05 May 2026 Publié | Traduit de l'espagnol

Le président taïwanais, Lai Ching-te, a atterri à Taipei mardi après avoir visité l'Eswatini, son seul allié en Afrique. Lors du voyage, trois pays - les Seychelles, Maurice et Madagascar - ont refusé l'autorisation de survol à son avion, selon Taipei en raison de la pression chinoise. Lai a déclaré que Taïwan a le droit de nouer des relations avec le monde.

Un avion présidentiel taïwanais atterrit à Taipei au coucher du soleil, avec une carte de l'Afrique et des routes aériennes barrées en rouge symbolisant le veto de Pékin.

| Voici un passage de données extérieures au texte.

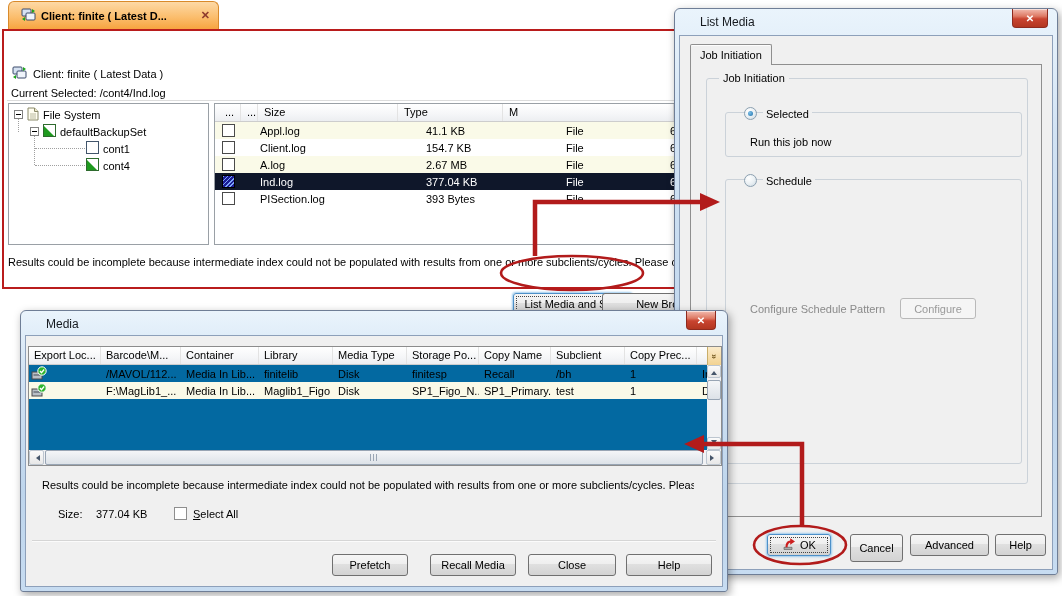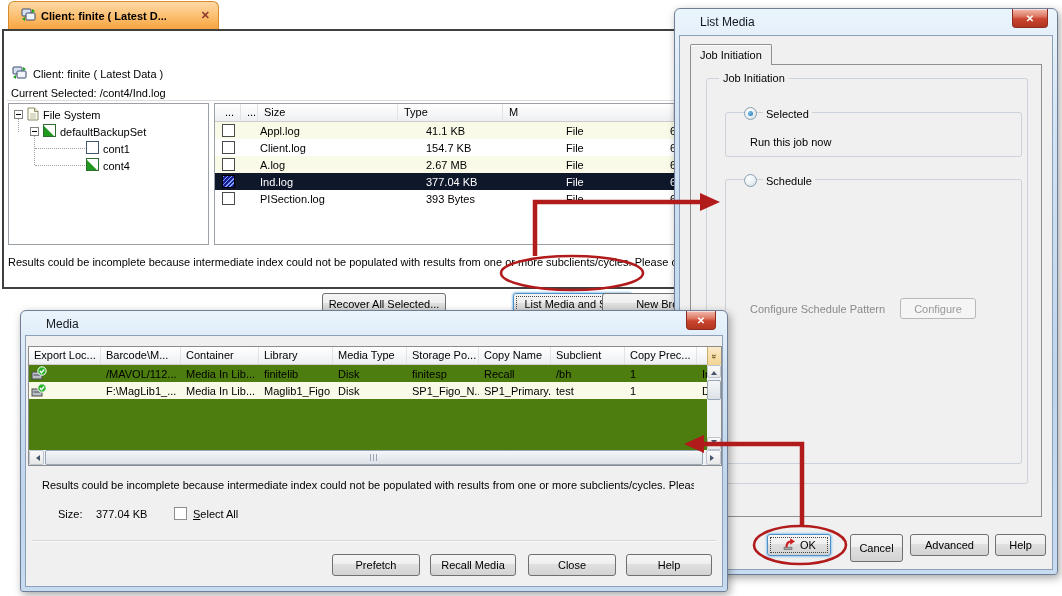"Client: finite ( Latest Data" .bw-body { border: 2px solid #404040 -> 2px solid #b91c1c }
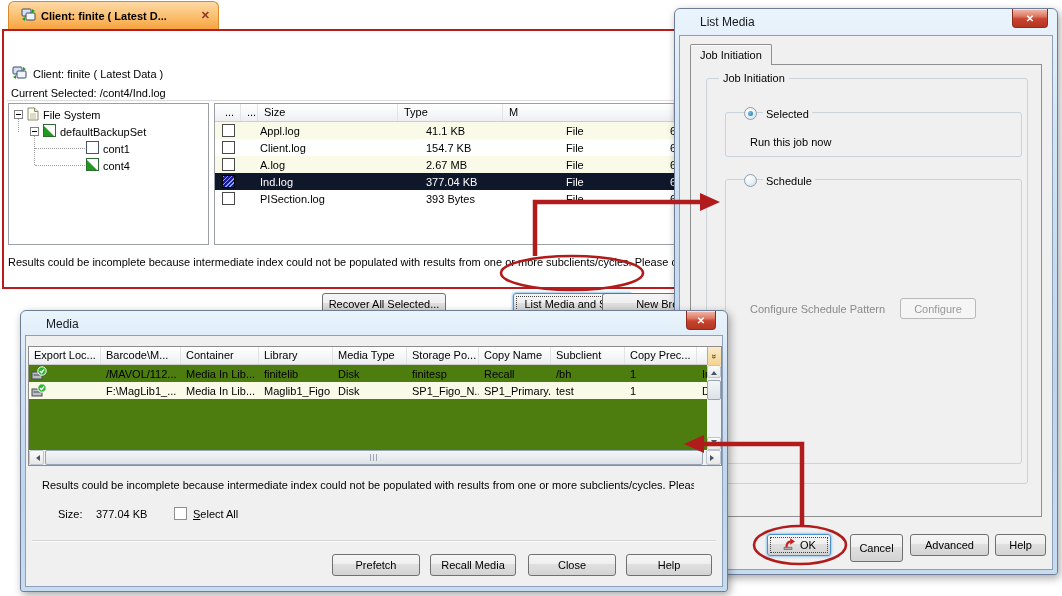"Recover All Selected..." div.btn { html: <div>Recover All Selected...</div> -> none }
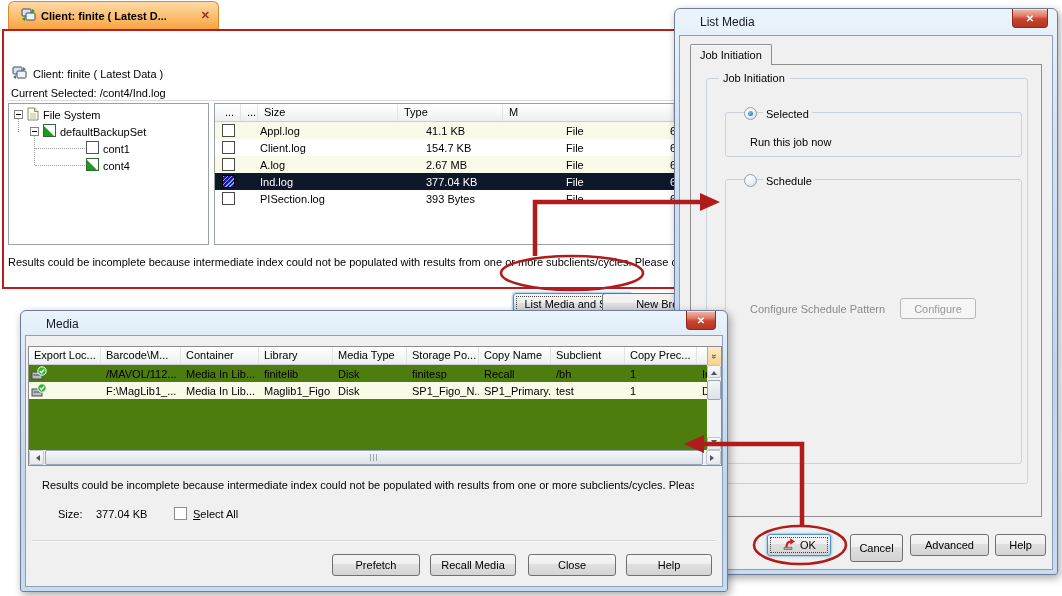"Export Loc..." .mtable { background: #4d7c0f -> #0369a1 }
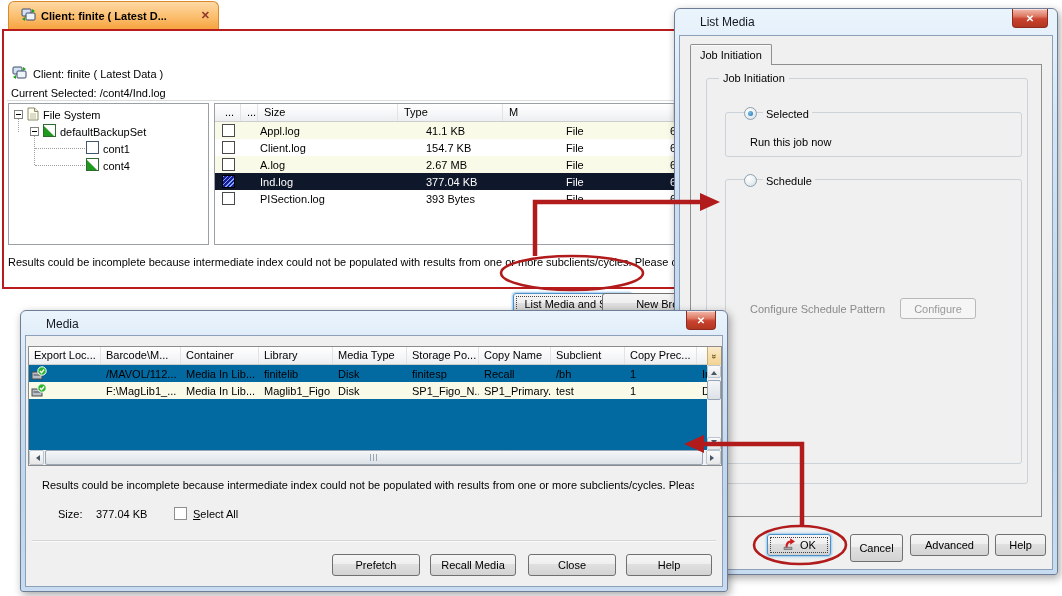"Prefetch" div.btn { width: 88px -> 76px }
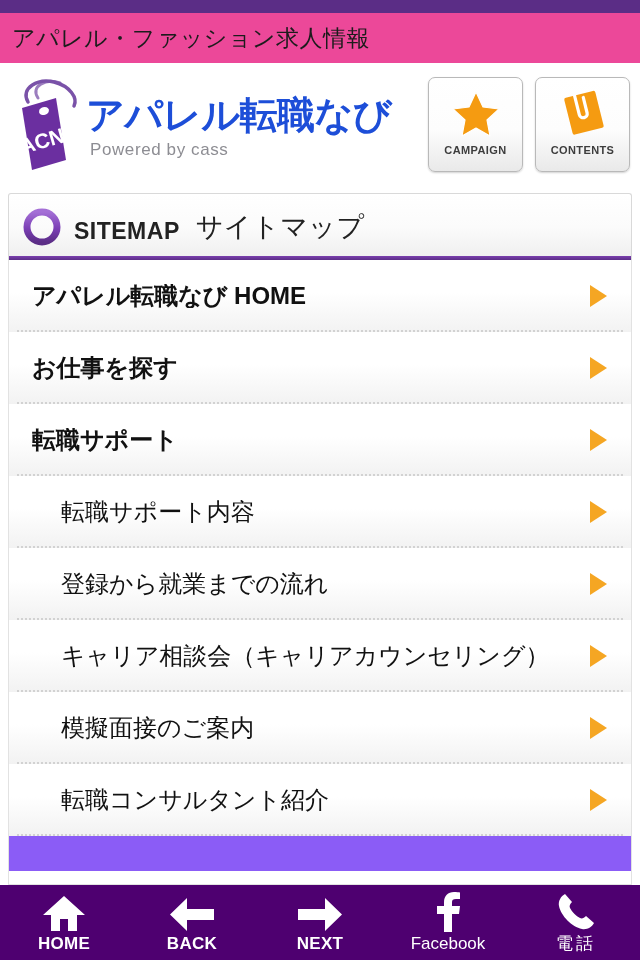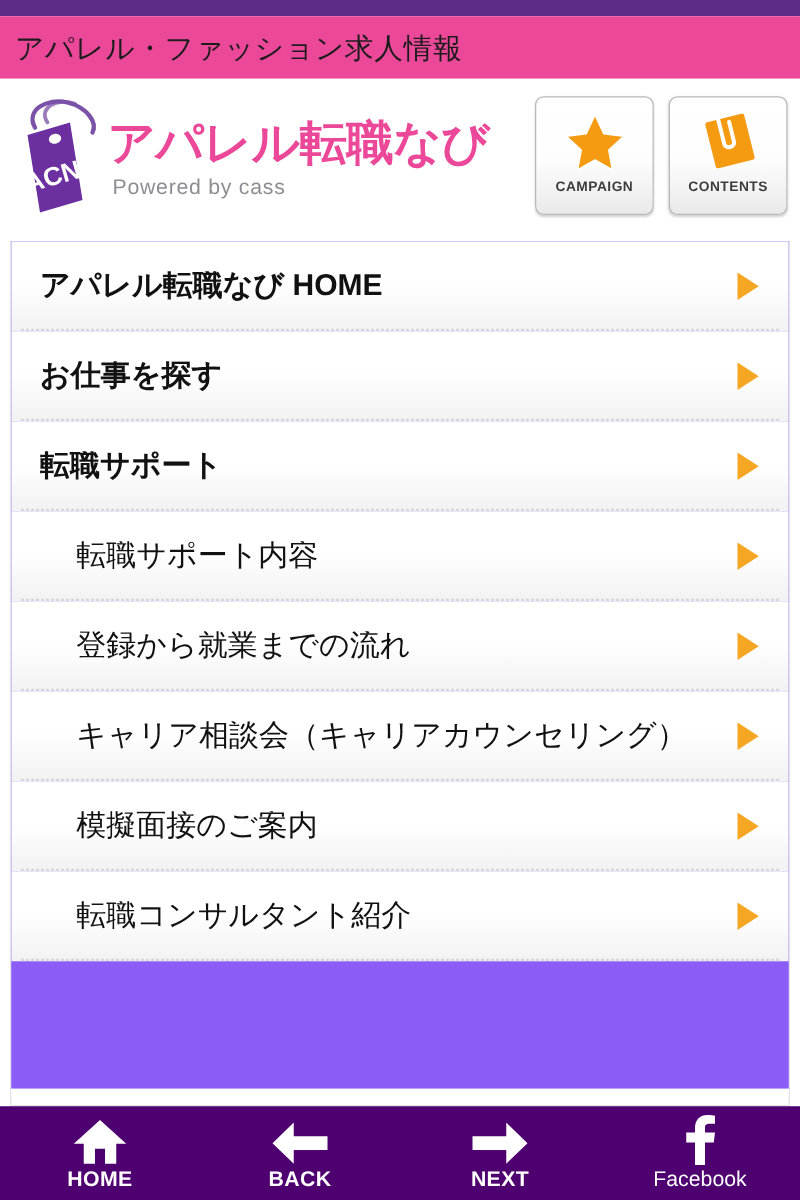"アパレル転職なび" .brand-title { color: #ec4899 -> #1d4ed8 }
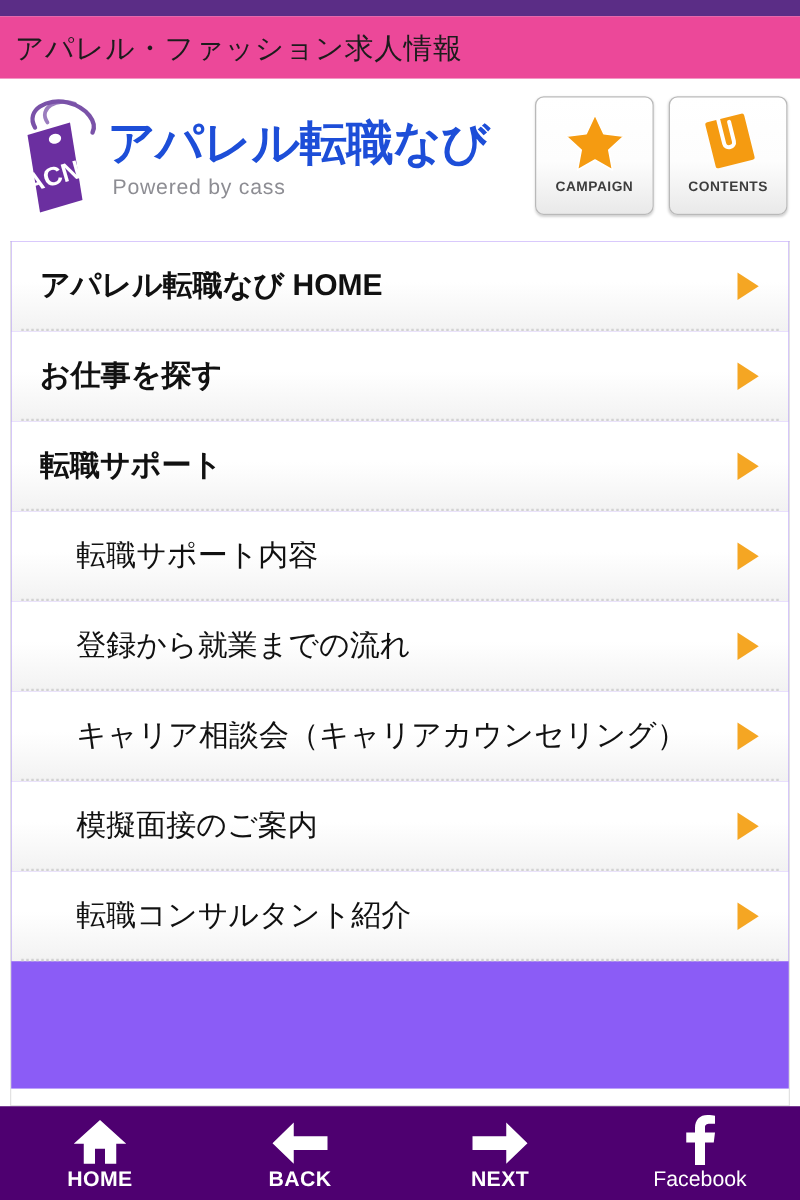"sitemap" div.sitemap-head { html: none -> <div> <div> <svg> <defs> <linearGradient> <stop></stop> <stop></stop> <stop></stop> </linearGradient> </defs> <circle></circle> </svg> </div> <div>Sitemap</div> <div>サイトマップ</div> </div> }
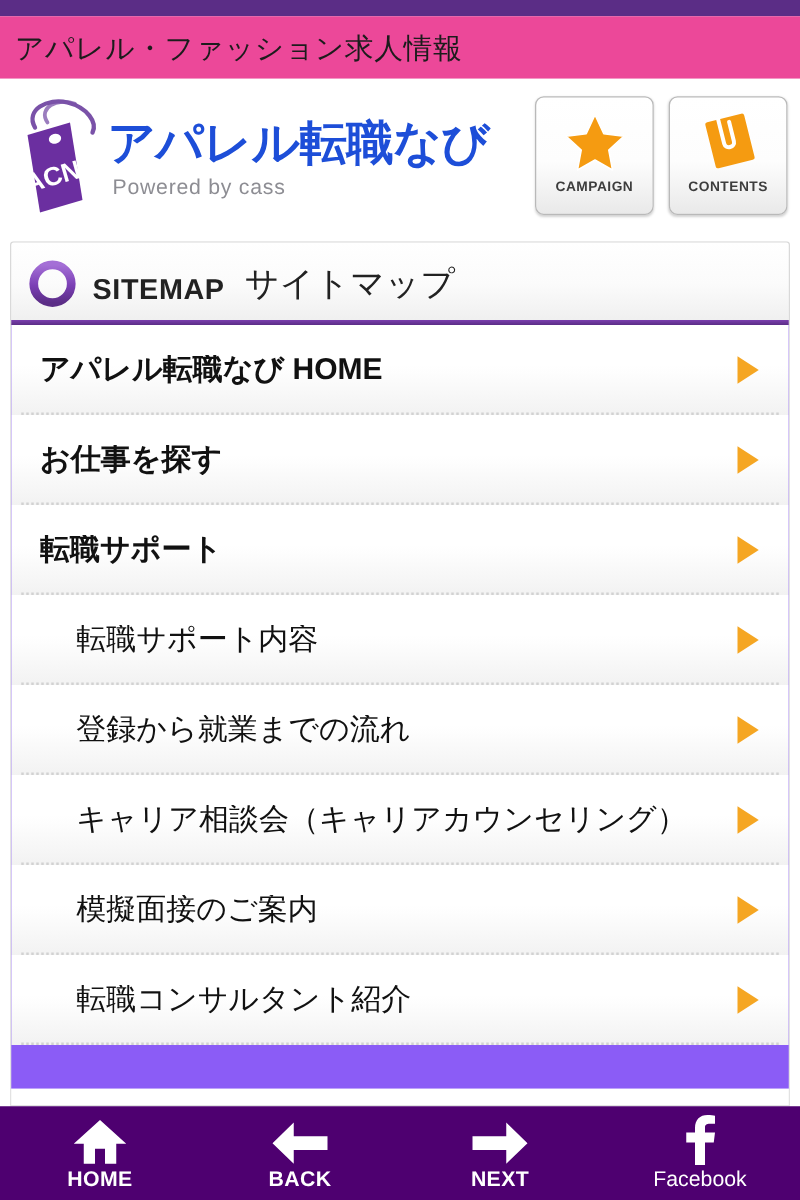"電話" div.nav-item { html: none -> <div> <div> <svg> <path></path> </svg> </div> <div>電話</div> </div> }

Comment la géopolitique redéfinit les routes aériennes et la souveraineté technologique ✈️

Le refus de survol a obligé l'avion présidentiel à tracer une route alternative, augmentant le temps de vol et la consommation de carburant. Ce type de blocage aérien est une tactique de pression géopolitique qui affecte la logistique des voyages officiels. La capacité d'un pays à négocier des couloirs aériens dépend de son réseau diplomatique, un défi que Taïwan rencontre avec des alliés limités sur l'échiquier mondial.

L'avion présidentiel a dû demander la permission même pour aller aux toilettes 😅

On dirait que l'avion de Lai avait besoin d'un passeport pour chaque nuage qu'il traversait. Trois pays lui ont fermé leur espace aérien comme s'il s'agissait d'une boîte de nuit exclusive, et le pilote a dû jongler avec le GPS pour ne pas finir par survoler un terrain de golf. Finalement, Lai est arrivé sain et sauf, même s'il connaît sûrement maintenant plus de routes alternatives qu'un chauffeur Uber aux heures de pointe.